Stored entries:
_ _ _ _ _ _ _
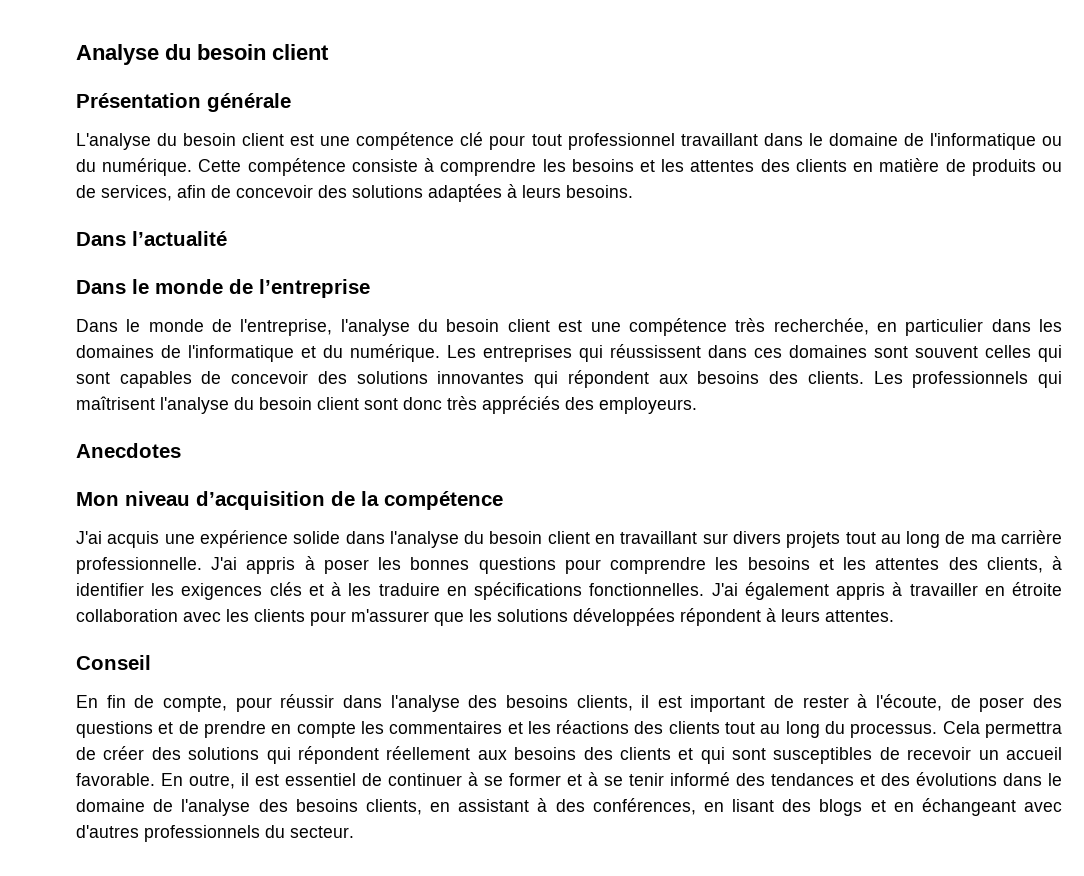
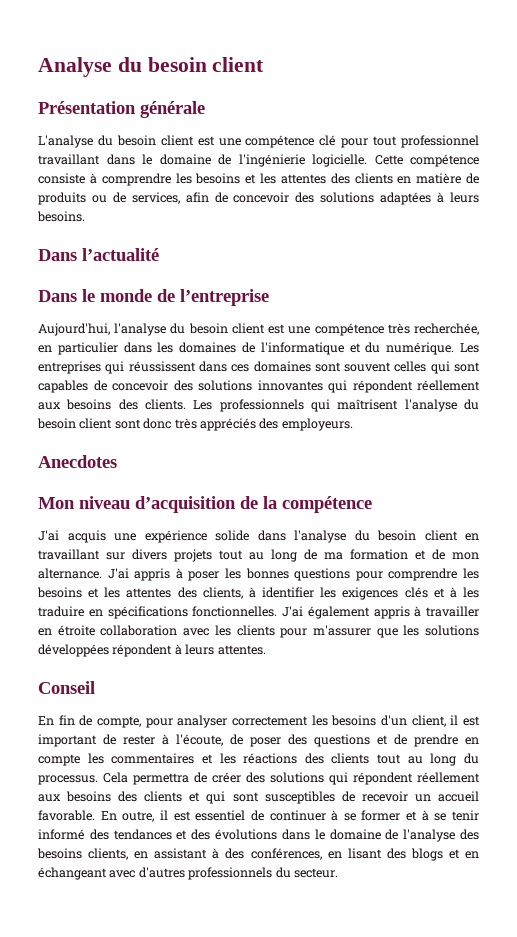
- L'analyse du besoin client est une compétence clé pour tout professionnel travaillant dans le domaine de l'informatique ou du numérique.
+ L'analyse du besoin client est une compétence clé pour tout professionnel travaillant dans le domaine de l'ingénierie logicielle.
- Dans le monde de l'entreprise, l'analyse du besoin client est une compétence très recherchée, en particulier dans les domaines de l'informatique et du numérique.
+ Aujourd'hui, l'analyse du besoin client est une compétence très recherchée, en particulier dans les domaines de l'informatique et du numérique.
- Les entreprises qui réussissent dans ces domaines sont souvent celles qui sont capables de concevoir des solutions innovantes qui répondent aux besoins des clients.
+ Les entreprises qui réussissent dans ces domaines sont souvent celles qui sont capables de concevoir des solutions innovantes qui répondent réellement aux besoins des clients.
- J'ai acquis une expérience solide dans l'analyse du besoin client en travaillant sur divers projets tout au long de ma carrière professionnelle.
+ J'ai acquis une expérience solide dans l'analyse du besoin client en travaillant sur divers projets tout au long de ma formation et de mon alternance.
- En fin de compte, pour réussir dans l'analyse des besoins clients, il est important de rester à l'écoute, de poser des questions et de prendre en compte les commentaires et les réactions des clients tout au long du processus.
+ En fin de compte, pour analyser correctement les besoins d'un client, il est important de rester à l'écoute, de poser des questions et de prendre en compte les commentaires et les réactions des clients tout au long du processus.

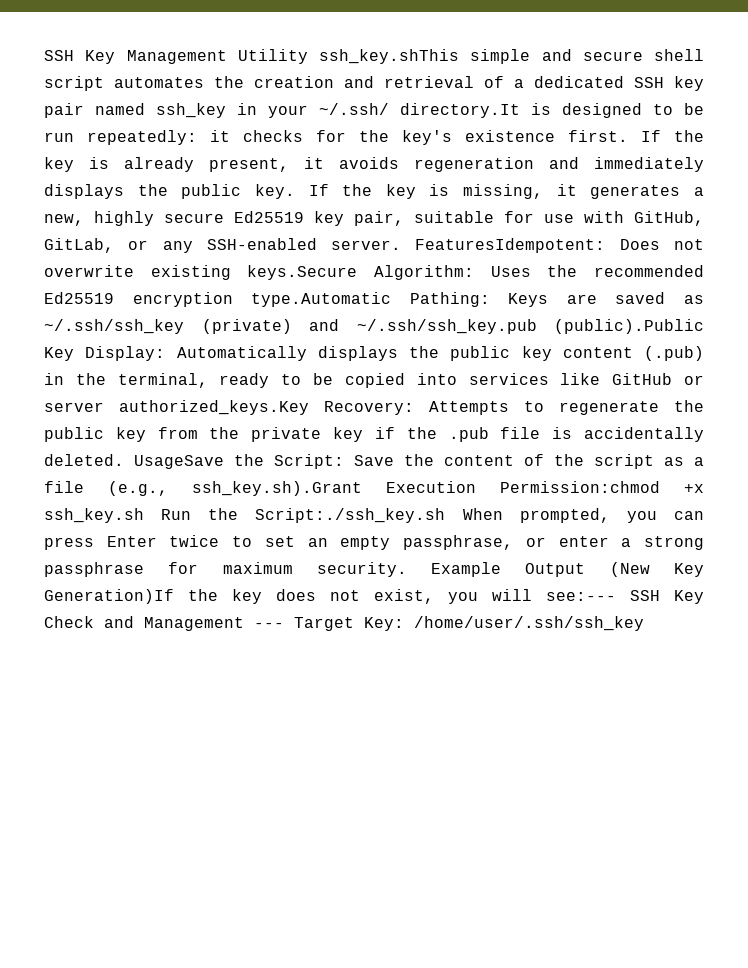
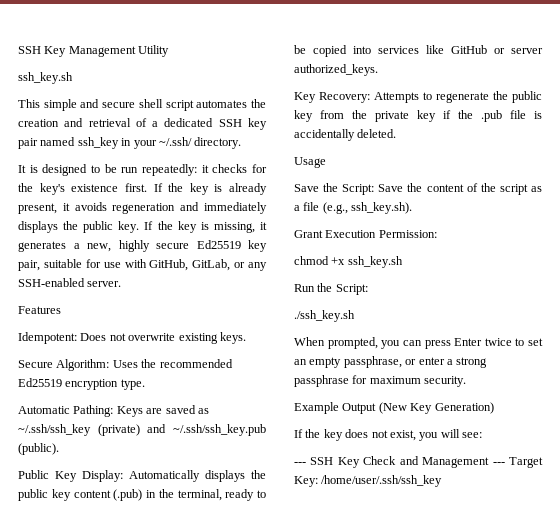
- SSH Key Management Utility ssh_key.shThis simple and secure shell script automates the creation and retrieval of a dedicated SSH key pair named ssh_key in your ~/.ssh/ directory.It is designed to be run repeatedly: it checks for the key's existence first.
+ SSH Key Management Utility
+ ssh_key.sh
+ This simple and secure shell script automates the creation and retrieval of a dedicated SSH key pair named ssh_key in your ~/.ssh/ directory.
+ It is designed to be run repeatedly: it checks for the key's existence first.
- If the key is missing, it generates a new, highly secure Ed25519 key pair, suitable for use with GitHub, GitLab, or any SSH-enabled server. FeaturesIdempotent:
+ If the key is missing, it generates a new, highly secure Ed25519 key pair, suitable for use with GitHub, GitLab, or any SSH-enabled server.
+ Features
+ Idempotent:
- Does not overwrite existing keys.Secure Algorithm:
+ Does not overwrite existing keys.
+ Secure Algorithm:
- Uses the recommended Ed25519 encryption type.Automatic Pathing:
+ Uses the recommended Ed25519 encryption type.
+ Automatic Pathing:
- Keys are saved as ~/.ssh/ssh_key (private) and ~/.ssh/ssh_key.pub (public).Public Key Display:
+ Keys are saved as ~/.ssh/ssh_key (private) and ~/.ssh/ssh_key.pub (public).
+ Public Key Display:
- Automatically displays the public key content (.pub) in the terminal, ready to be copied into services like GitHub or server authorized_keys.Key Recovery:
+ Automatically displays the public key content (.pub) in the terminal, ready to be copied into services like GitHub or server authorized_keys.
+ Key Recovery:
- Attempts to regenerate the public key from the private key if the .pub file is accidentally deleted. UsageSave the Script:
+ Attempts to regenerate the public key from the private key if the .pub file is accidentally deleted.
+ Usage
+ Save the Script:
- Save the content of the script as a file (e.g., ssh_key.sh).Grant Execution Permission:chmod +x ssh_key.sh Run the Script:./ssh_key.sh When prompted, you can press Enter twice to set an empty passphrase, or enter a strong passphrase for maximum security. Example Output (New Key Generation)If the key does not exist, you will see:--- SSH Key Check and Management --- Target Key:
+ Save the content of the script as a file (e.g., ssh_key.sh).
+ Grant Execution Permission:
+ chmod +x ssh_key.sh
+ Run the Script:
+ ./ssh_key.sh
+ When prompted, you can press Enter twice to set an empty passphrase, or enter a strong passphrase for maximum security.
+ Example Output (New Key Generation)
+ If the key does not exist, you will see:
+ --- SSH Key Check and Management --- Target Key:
_ _ _ _ _ _ _
Work instruction: Filter the records above for "Target" and copy every matching line.

Task output:
- Save the content of the script as a file (e.g., ssh_key.sh).Grant Execution Permission:chmod +x ssh_key.sh Run the Script:./ssh_key.sh When prompted, you can press Enter twice to set an empty passphrase, or enter a strong passphrase for maximum security. Example Output (New Key Generation)If the key does not exist, you will see:--- SSH Key Check and Management --- Target Key:
+ --- SSH Key Check and Management --- Target Key:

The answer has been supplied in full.